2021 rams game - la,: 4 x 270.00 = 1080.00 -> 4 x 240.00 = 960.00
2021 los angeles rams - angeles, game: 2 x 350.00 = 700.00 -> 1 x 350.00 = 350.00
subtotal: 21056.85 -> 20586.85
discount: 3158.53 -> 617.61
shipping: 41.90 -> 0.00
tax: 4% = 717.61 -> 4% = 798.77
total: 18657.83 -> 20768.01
• • • •
* **Assignment**:
Pick out each line above that includes "game" and show it.

* **Answer box**:
2021 rams game - la,: 4 x 270.00 = 1080.00 -> 4 x 240.00 = 960.00
2021 los angeles rams - angeles, game: 2 x 350.00 = 700.00 -> 1 x 350.00 = 350.00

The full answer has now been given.